Il gatto bisognerebbe tenerselo stretto ancora più di un cane

La scienza conferma che anche i gatti si affezionano ai propri padroni come e più dei cani, sfatato finalmente il mito sui felini anaffettivi

C’è chi preferisce avere in casa un cane rispetto a un gatto perché è più affettuoso, capace di fare le coccole e dimostrare amore al padrone, eppure una ricerca effettuata dai ricercatori dell’università statale dell’Oregon ha ribaltato questa diffusa convinzione.

È giunto quindi il momento di sfatare un mito oramai assodato: i gatti non sono freddi, distaccati e così sociopatici come vogliono farci credere (però hanno dei comportamenti bizzarri, come questi), anzi sono in grado di affezionarsi al proprio padrone come e più dei cani.

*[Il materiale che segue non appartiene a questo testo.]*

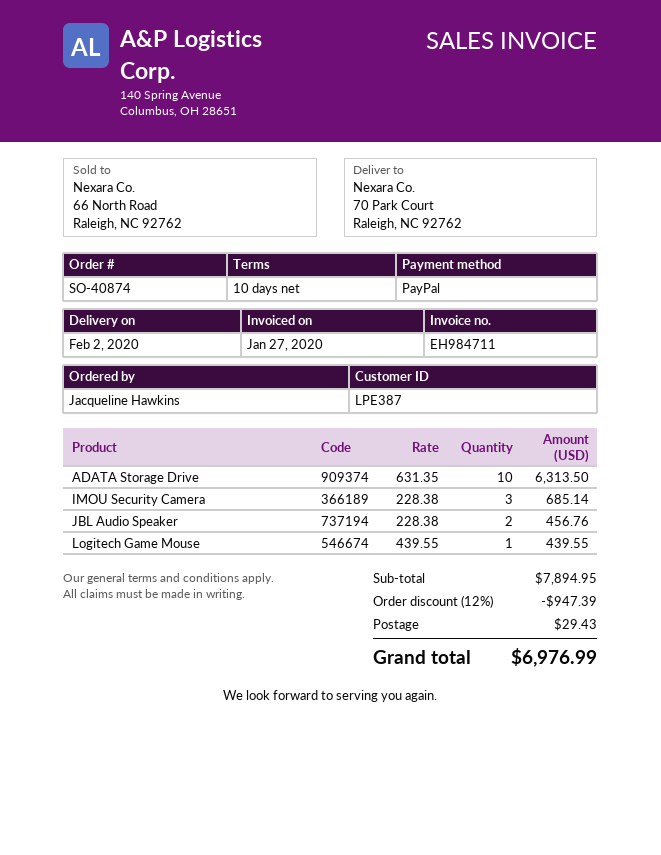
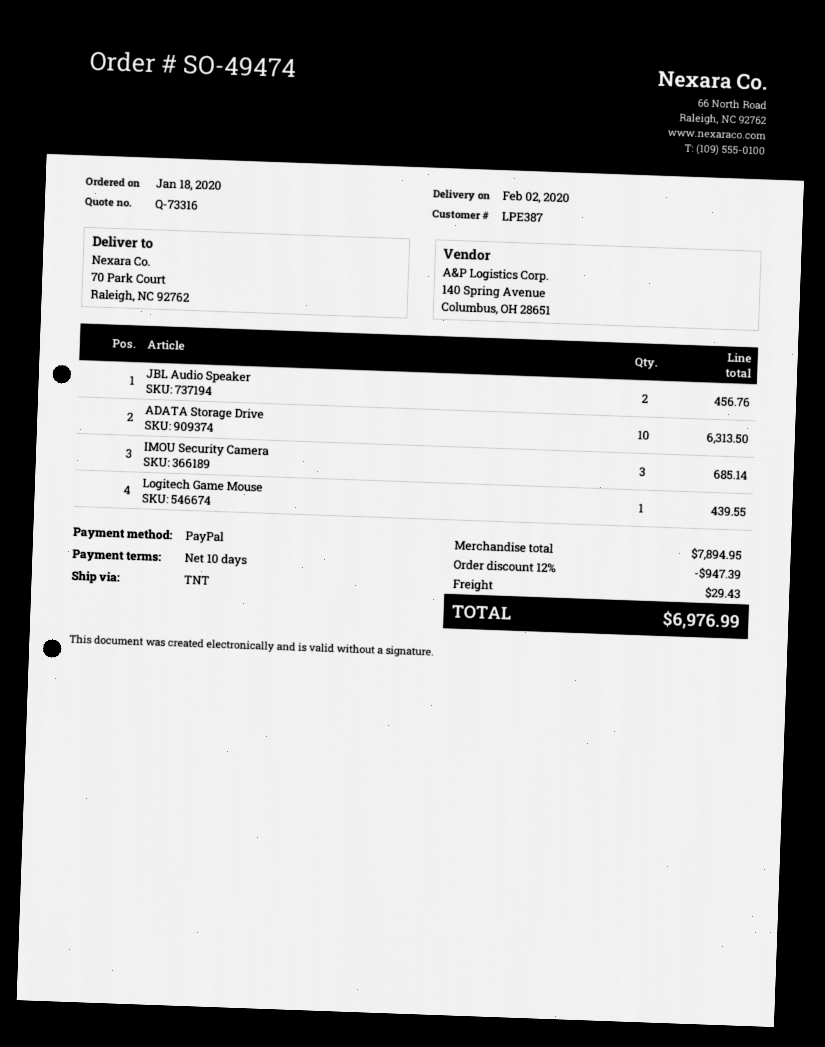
order number: SO-40874 -> SO-49474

Lo studio in questione pubblicato sulla rivista Current Biology ha messo alla prova i felini in una stanza nuova insieme al loro “care giver” per due minuti; nei successivi due il punto di riferimento dei gatti usciva, per poi tornare per lo stesso tempo. La reazione dei gatti è stata limpida: il 65% dei mici analizzati ha mostrato un attaccamento sicuro verso il proprio padrone, esattamente come i bambini fanno nei confronti dei propri genitori.

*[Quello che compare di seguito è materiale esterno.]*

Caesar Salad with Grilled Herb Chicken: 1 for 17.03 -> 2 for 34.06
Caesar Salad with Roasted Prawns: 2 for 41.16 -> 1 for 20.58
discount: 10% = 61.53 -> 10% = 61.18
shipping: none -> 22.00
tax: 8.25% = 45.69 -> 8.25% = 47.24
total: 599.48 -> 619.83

Stranamente, i cani hanno fatto registrare una percentuale più bassa – pari circa al 58% – di attaccamento sicuro nei confronti del loro padrone. I gatti sembreranno sì più schivi, ma è scientificamente provato che si affezionano, e anche parecchio, agli umani (ecco come il gatto ti sta dicendo che ti vuole bene).

Kristyn Vitale, coordinatrice della ricerca oltreoceano, ha spiegato: “Il nostro studio indica che quando i gatti vivono in uno stato di dipendenza con un essere umano, il comportamento di attaccamento è flessibile e la maggior parte di loro usa l’uomo come fonte di comodità e di sicurezza in un nuovo ambiente”. Insomma, oltre ad essere affettuoso, il micio è anche molto intelligente (e crede che l’uomo sia un incapace), no?